§ **Task description**
From the entries below, please gather each line containing the string "group".

§ **Provided material**

########################################

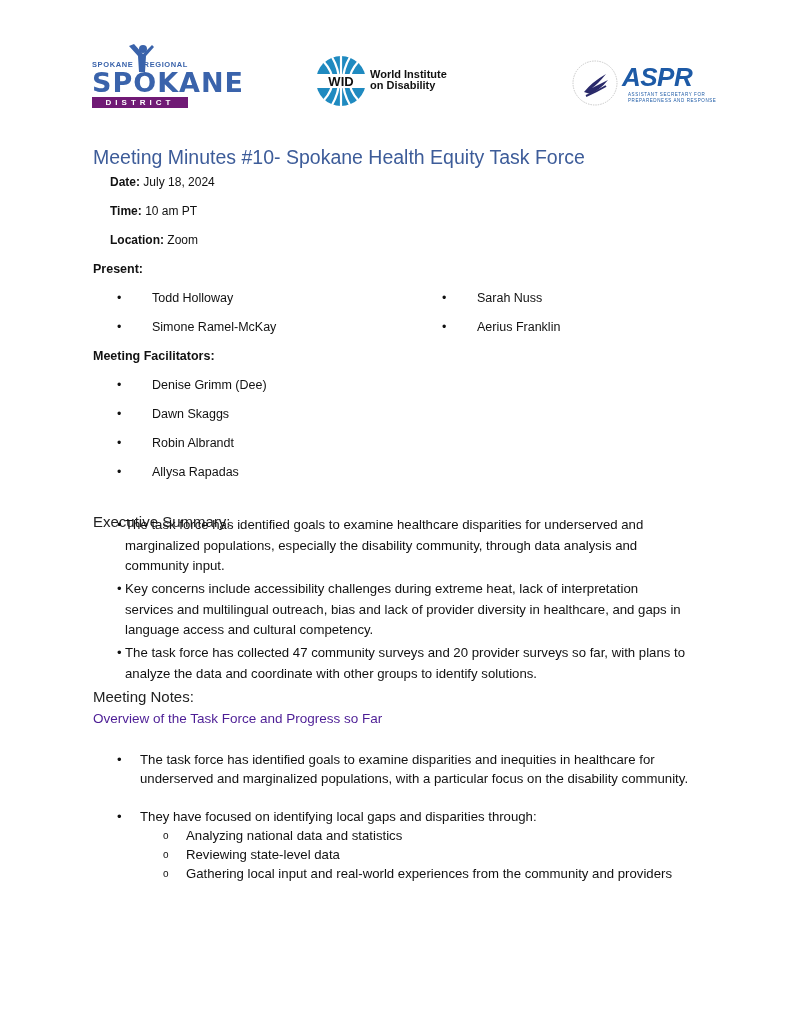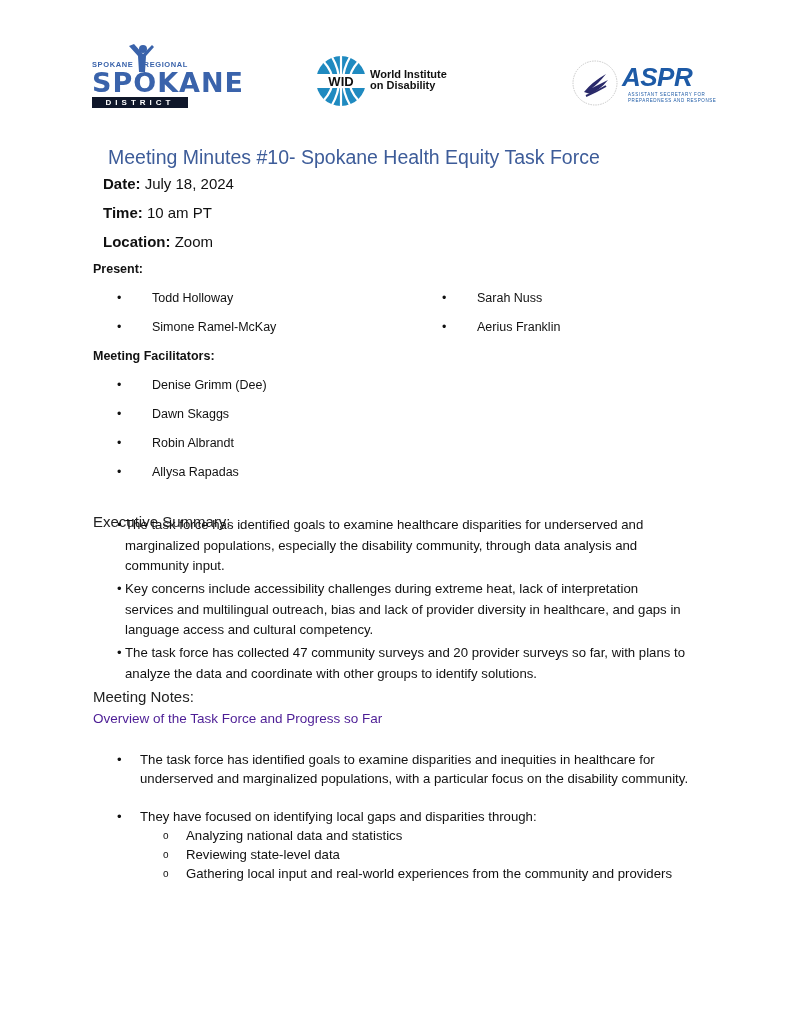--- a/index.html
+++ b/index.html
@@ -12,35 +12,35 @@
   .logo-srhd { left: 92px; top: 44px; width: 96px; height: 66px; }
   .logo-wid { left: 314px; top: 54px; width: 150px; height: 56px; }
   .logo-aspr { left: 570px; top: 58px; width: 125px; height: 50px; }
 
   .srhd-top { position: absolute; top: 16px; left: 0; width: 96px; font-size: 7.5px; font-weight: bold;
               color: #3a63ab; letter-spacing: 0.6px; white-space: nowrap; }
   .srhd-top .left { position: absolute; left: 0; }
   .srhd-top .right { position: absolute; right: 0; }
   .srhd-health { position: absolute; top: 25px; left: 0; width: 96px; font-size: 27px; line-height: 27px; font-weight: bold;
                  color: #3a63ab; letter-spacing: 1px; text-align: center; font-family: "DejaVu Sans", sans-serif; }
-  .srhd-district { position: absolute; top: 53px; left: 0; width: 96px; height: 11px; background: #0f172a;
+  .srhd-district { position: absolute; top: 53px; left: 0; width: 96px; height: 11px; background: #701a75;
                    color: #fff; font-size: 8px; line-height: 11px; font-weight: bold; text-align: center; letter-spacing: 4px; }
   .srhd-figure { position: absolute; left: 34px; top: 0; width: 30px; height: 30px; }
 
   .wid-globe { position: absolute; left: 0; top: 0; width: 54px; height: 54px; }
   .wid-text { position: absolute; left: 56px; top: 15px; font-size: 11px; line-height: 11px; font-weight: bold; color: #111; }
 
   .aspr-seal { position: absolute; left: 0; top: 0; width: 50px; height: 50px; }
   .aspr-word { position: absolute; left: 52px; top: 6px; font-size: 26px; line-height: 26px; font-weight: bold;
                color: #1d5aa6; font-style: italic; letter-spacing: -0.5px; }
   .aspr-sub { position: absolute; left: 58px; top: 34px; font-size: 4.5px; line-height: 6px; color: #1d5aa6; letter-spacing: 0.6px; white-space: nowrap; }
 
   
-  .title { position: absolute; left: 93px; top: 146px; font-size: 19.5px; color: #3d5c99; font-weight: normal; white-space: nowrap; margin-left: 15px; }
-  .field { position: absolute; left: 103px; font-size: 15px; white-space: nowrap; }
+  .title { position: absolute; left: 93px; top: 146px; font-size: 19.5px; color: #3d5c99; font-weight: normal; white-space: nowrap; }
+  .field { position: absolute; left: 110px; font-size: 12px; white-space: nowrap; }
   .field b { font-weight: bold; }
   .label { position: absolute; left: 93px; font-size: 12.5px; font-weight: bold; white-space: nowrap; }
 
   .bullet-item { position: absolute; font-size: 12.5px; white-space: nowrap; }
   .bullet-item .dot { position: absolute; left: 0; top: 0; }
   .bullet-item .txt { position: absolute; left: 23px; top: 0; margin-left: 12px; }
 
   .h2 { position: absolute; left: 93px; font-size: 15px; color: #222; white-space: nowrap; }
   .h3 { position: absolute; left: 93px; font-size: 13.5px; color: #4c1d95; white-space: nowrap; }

########################################

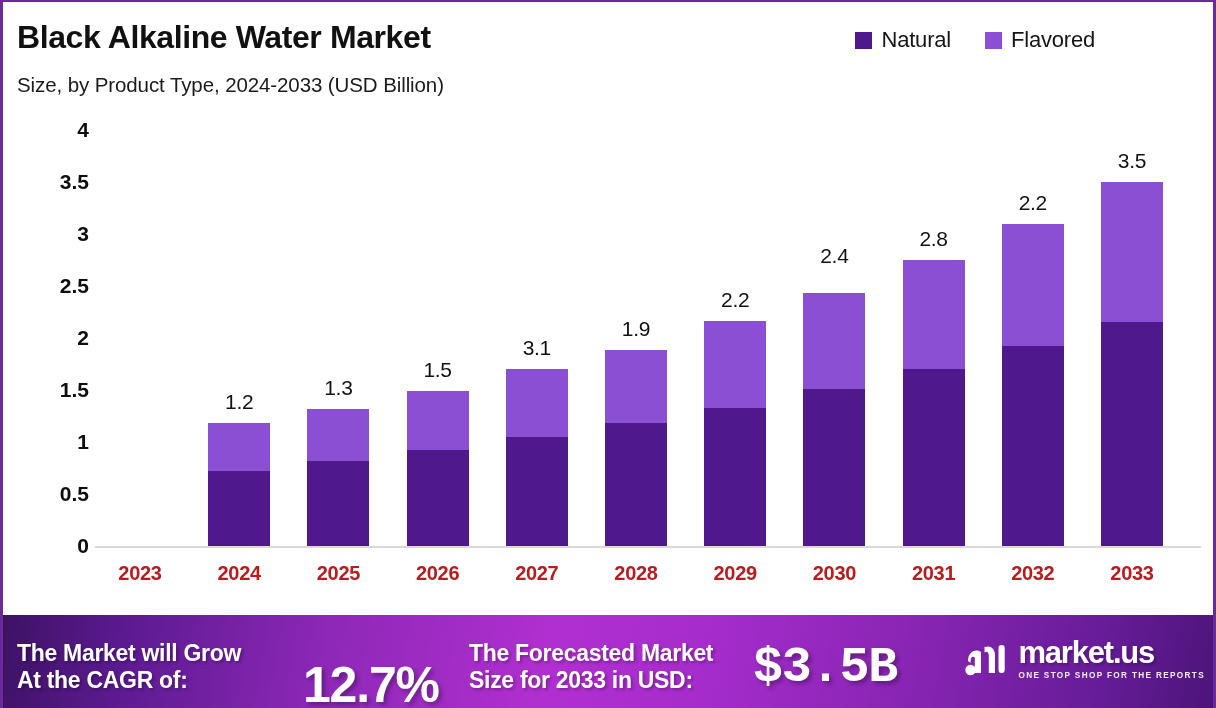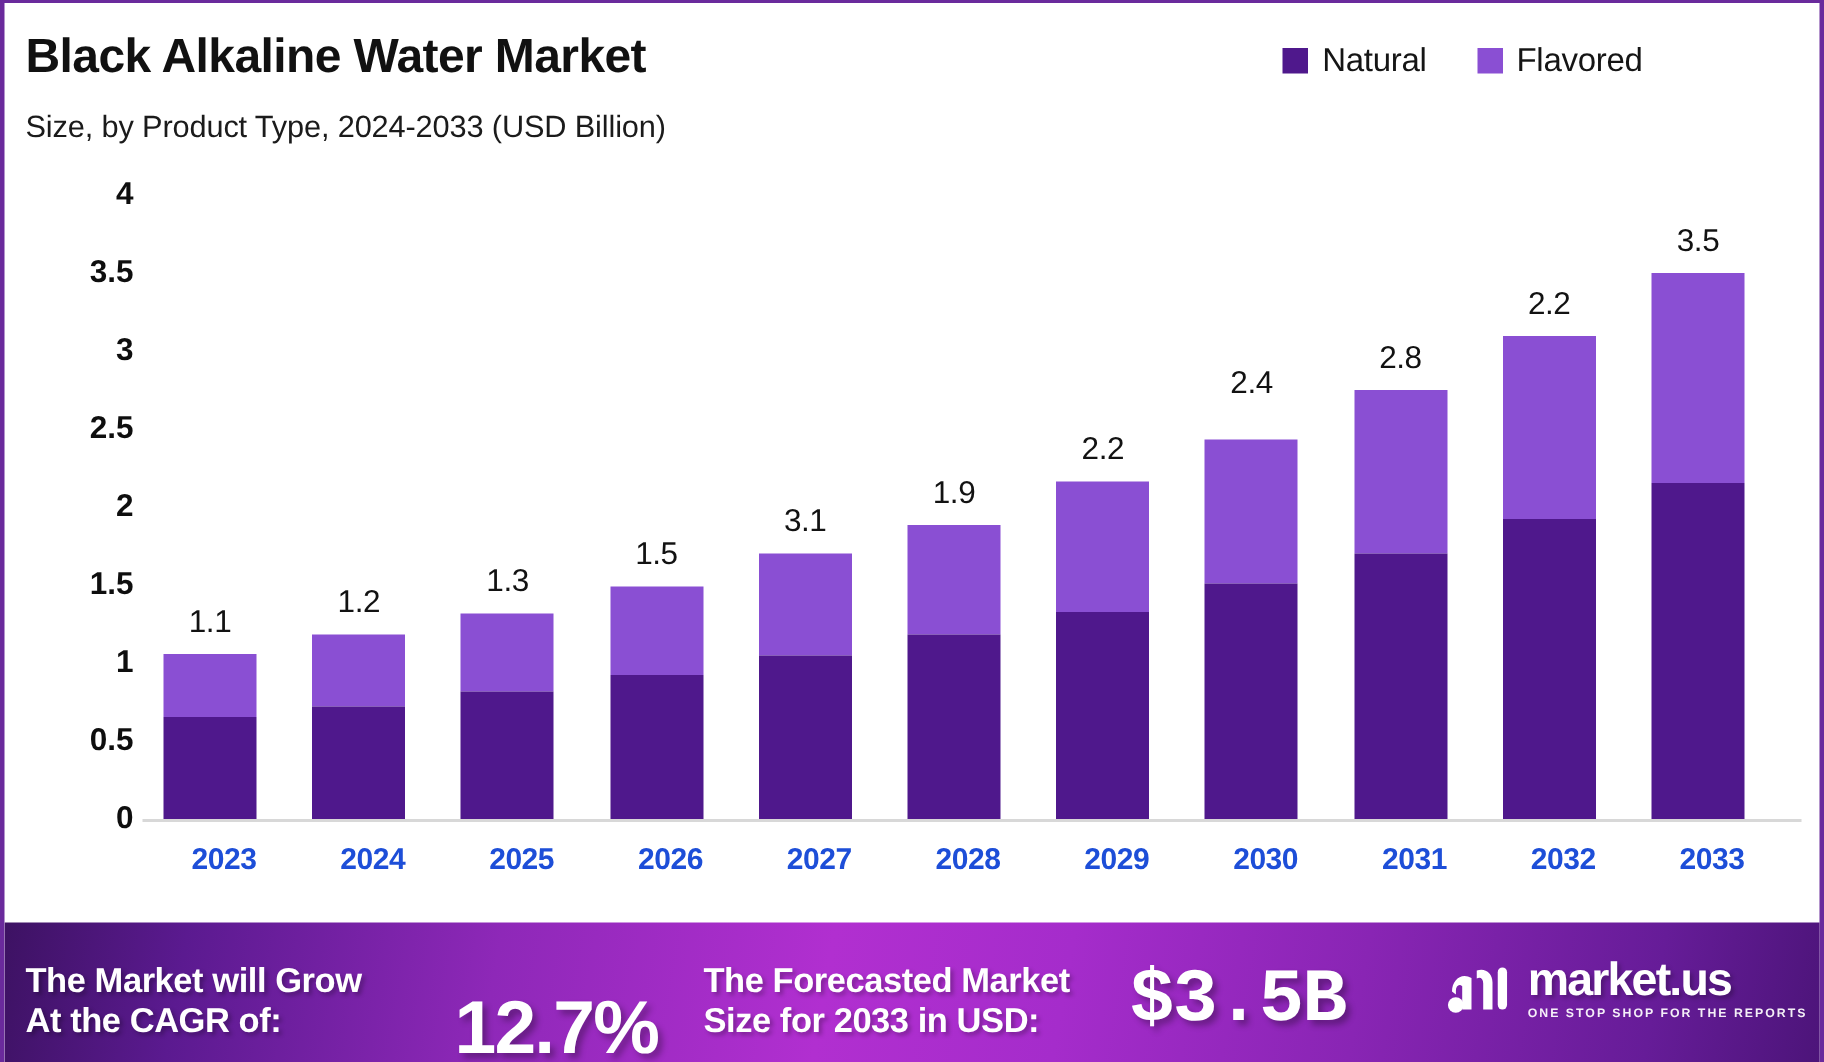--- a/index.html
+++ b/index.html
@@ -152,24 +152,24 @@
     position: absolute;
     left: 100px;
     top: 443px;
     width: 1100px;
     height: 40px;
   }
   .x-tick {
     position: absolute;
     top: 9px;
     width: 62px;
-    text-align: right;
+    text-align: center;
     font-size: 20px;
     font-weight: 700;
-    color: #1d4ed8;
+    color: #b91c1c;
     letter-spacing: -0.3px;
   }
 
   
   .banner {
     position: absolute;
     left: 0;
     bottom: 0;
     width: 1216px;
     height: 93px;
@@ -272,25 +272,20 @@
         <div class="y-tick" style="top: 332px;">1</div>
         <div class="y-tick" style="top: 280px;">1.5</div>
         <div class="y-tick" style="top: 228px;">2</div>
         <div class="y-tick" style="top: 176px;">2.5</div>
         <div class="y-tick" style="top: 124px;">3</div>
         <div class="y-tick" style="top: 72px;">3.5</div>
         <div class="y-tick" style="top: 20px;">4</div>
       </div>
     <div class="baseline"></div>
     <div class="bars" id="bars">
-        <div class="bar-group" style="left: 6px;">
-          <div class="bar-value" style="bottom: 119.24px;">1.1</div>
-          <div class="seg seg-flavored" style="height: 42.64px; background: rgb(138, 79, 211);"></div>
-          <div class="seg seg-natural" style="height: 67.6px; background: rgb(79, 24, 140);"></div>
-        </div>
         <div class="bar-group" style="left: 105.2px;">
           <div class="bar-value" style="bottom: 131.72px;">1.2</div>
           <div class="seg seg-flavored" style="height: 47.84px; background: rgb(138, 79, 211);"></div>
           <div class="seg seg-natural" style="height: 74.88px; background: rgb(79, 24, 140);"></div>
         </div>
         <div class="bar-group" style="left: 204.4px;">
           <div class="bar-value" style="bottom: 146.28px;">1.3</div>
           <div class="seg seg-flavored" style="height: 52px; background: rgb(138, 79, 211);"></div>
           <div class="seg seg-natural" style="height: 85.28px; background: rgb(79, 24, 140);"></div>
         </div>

########################################

§ **Your response**
-        <div class="bar-group" style="left: 6px;">
         <div class="bar-group" style="left: 105.2px;">
         <div class="bar-group" style="left: 204.4px;">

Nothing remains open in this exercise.